● Required action:
Every record needs to be repeated exactly; its pictures do not.

(Before-and-after change data)

───

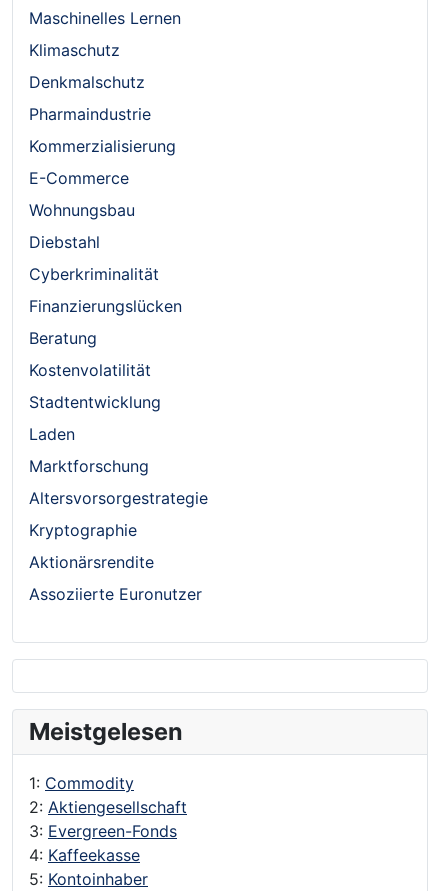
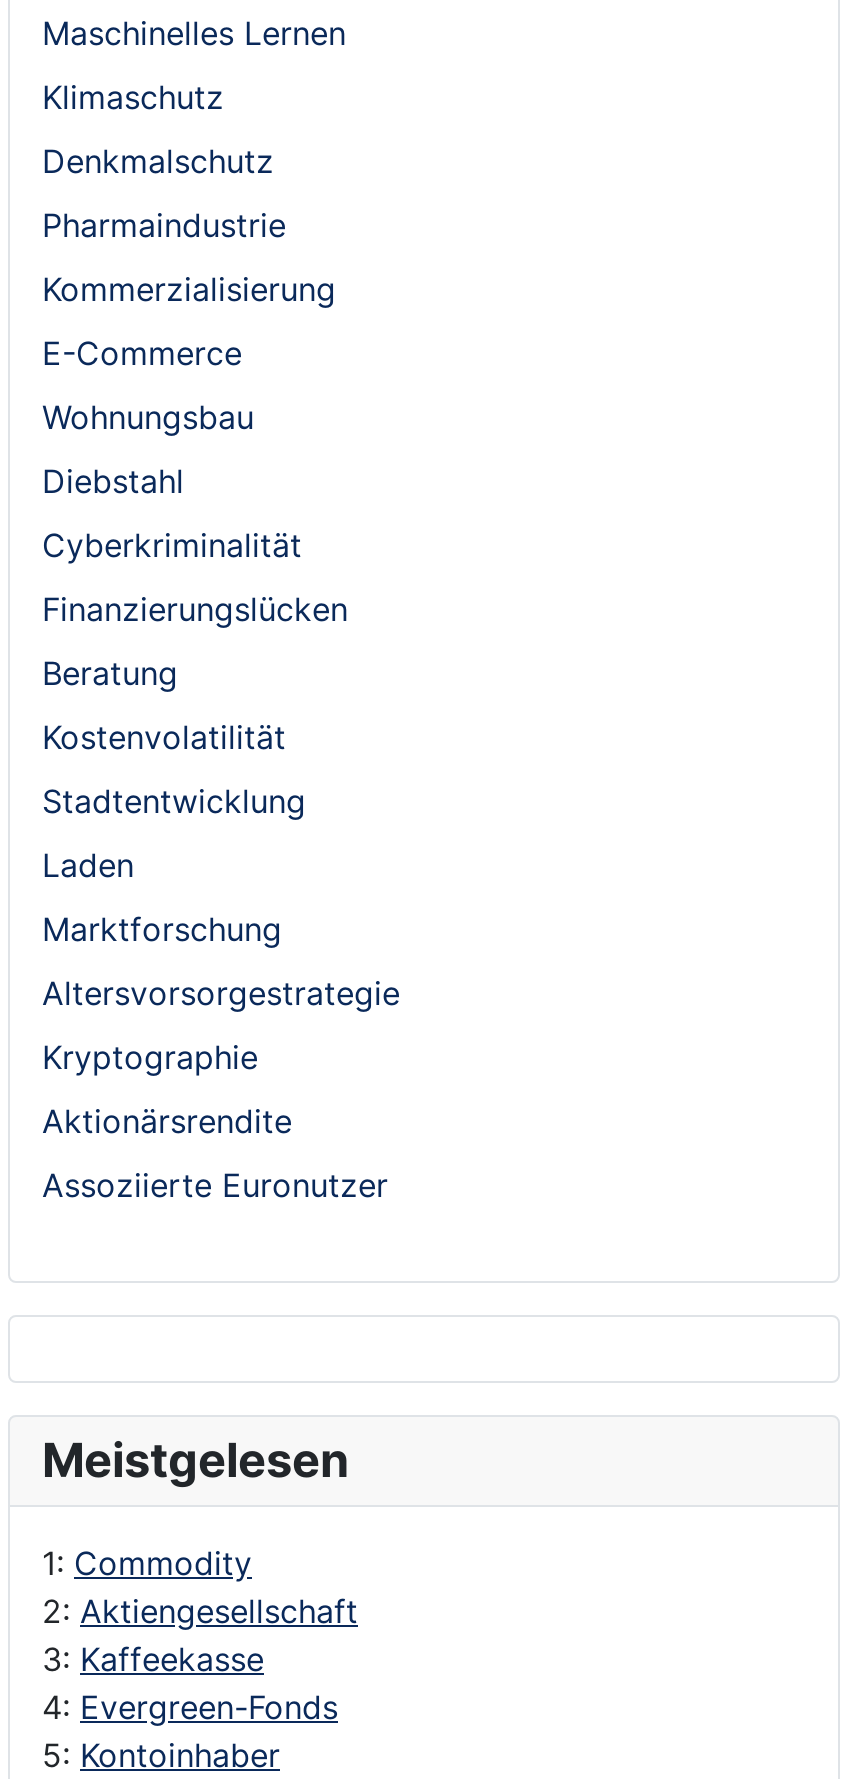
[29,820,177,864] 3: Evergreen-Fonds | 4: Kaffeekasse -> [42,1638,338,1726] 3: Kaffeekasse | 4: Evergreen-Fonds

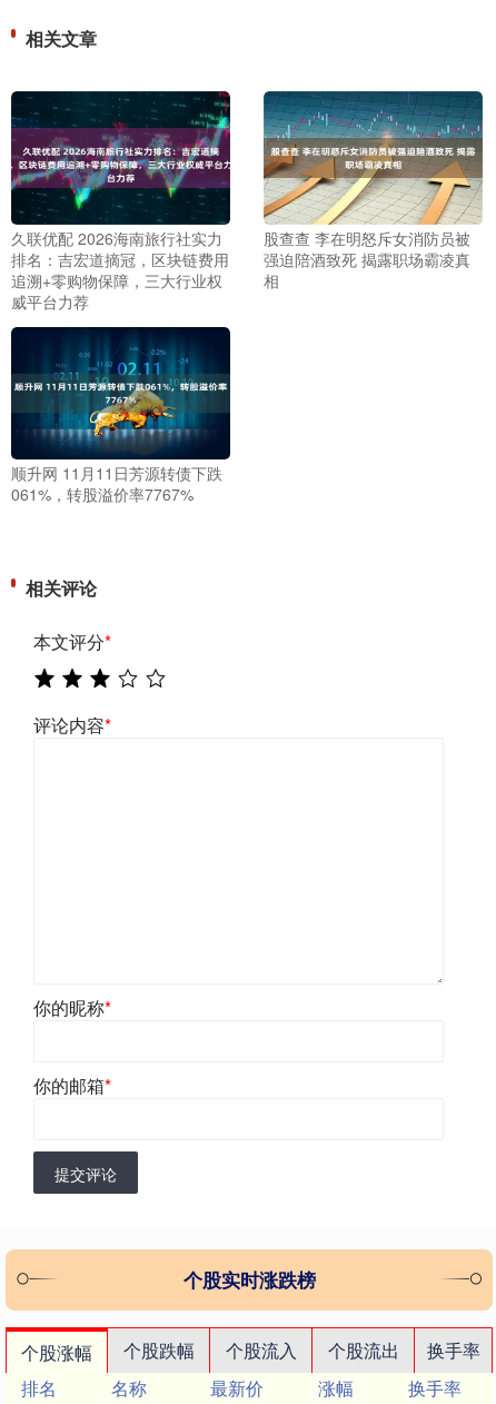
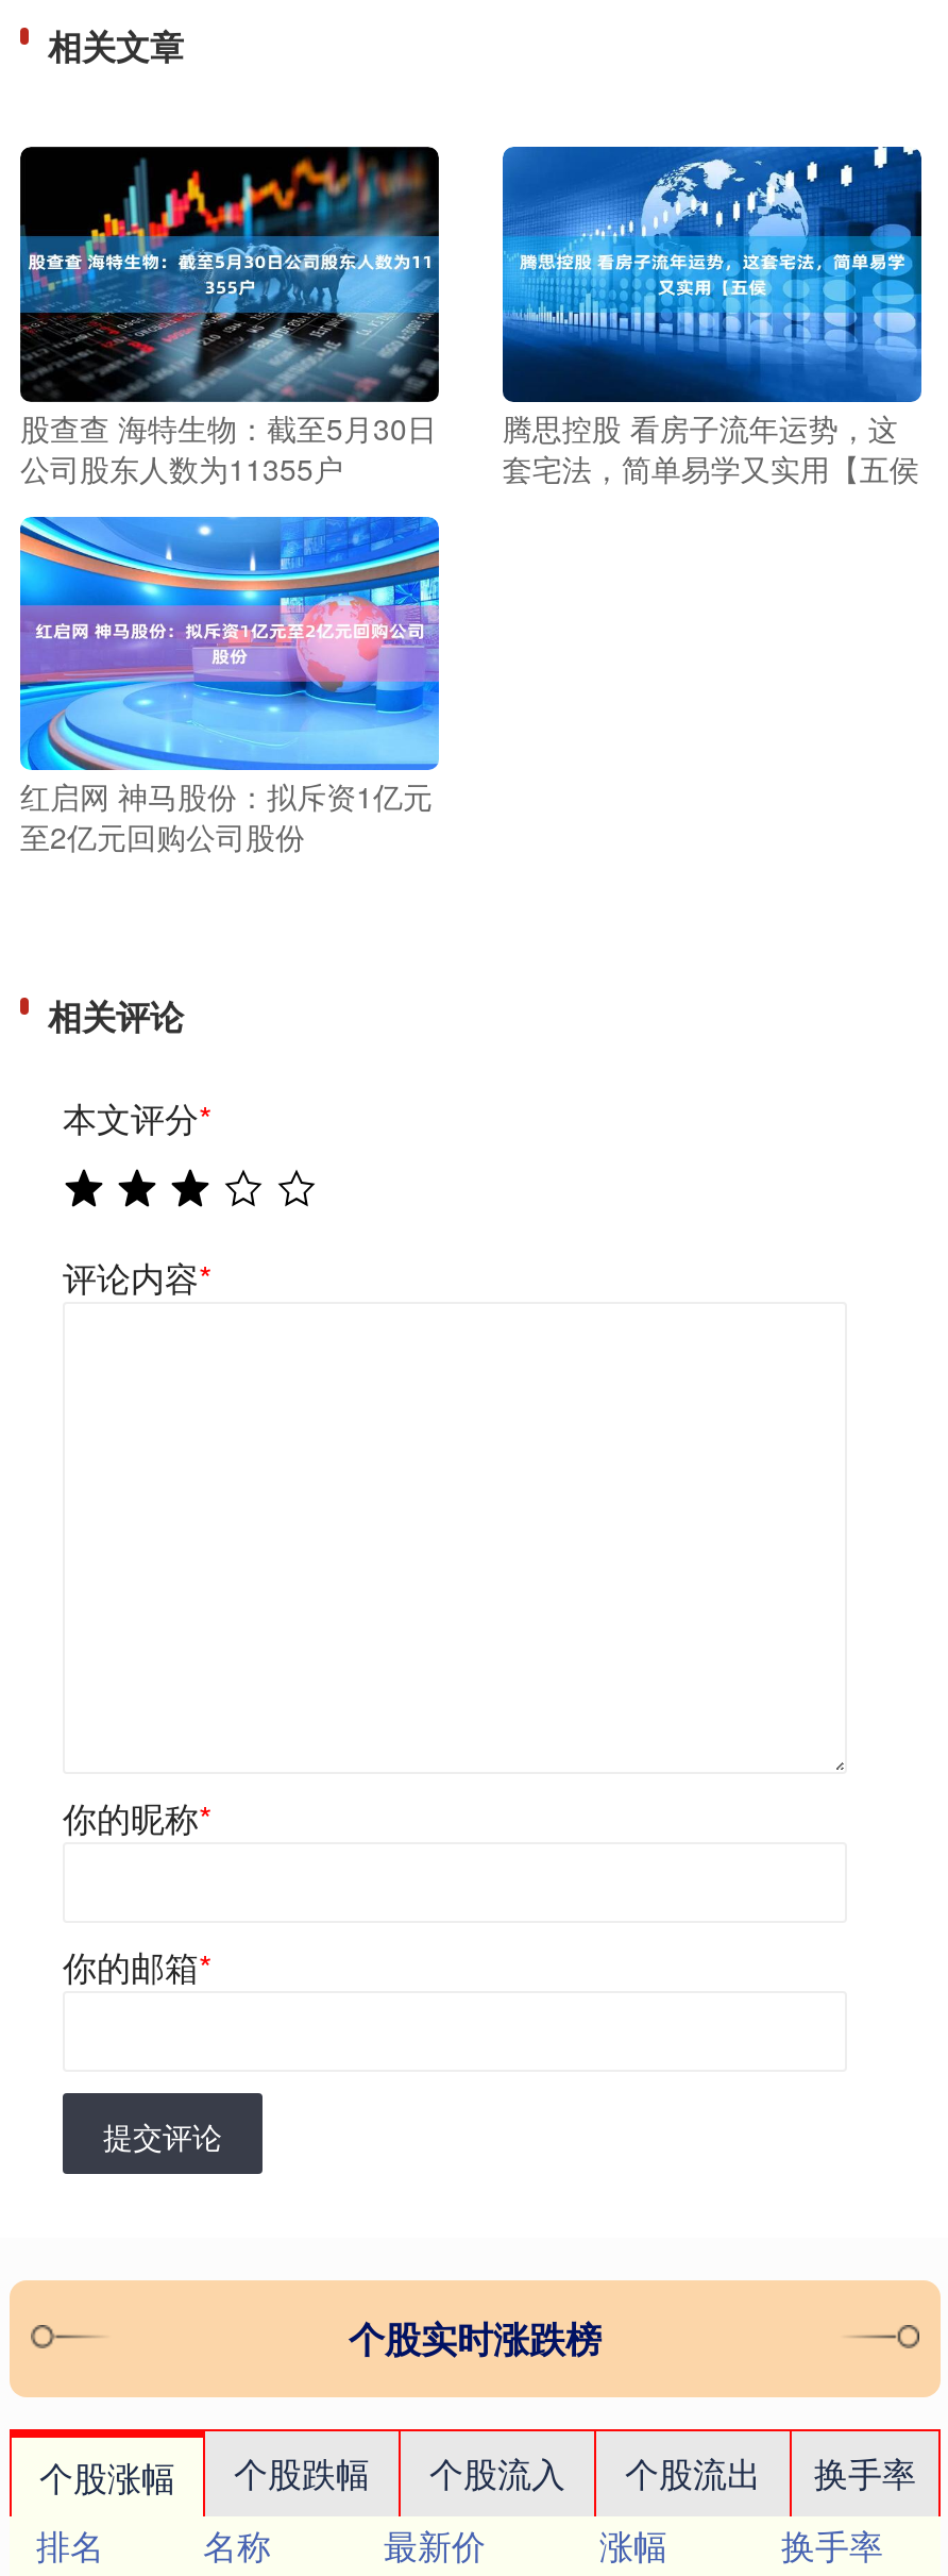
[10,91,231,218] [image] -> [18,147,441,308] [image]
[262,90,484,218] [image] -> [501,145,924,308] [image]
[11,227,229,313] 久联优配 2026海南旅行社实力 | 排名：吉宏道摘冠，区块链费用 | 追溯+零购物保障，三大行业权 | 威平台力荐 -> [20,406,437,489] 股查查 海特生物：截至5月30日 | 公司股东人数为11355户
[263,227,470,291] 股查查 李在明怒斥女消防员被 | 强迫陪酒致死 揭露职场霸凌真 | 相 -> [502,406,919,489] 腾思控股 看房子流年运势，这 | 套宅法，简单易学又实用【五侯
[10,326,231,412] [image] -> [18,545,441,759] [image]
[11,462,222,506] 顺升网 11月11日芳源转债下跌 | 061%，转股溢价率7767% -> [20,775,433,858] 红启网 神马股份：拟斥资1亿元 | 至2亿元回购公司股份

───

● Solution to this task:
[29,820,177,864] 3: Evergreen-Fonds | 4: Kaffeekasse -> [42,1638,338,1726] 3: Kaffeekasse | 4: Evergreen-Fonds

[10,91,231,218] [image] -> [18,147,441,308] [image]
[262,90,484,218] [image] -> [501,145,924,308] [image]
[11,227,229,313] 久联优配 2026海南旅行社实力 | 排名：吉宏道摘冠，区块链费用 | 追溯+零购物保障，三大行业权 | 威平台力荐 -> [20,406,437,489] 股查查 海特生物：截至5月30日 | 公司股东人数为11355户
[263,227,470,291] 股查查 李在明怒斥女消防员被 | 强迫陪酒致死 揭露职场霸凌真 | 相 -> [502,406,919,489] 腾思控股 看房子流年运势，这 | 套宅法，简单易学又实用【五侯
[10,326,231,412] [image] -> [18,545,441,759] [image]
[11,462,222,506] 顺升网 11月11日芳源转债下跌 | 061%，转股溢价率7767% -> [20,775,433,858] 红启网 神马股份：拟斥资1亿元 | 至2亿元回购公司股份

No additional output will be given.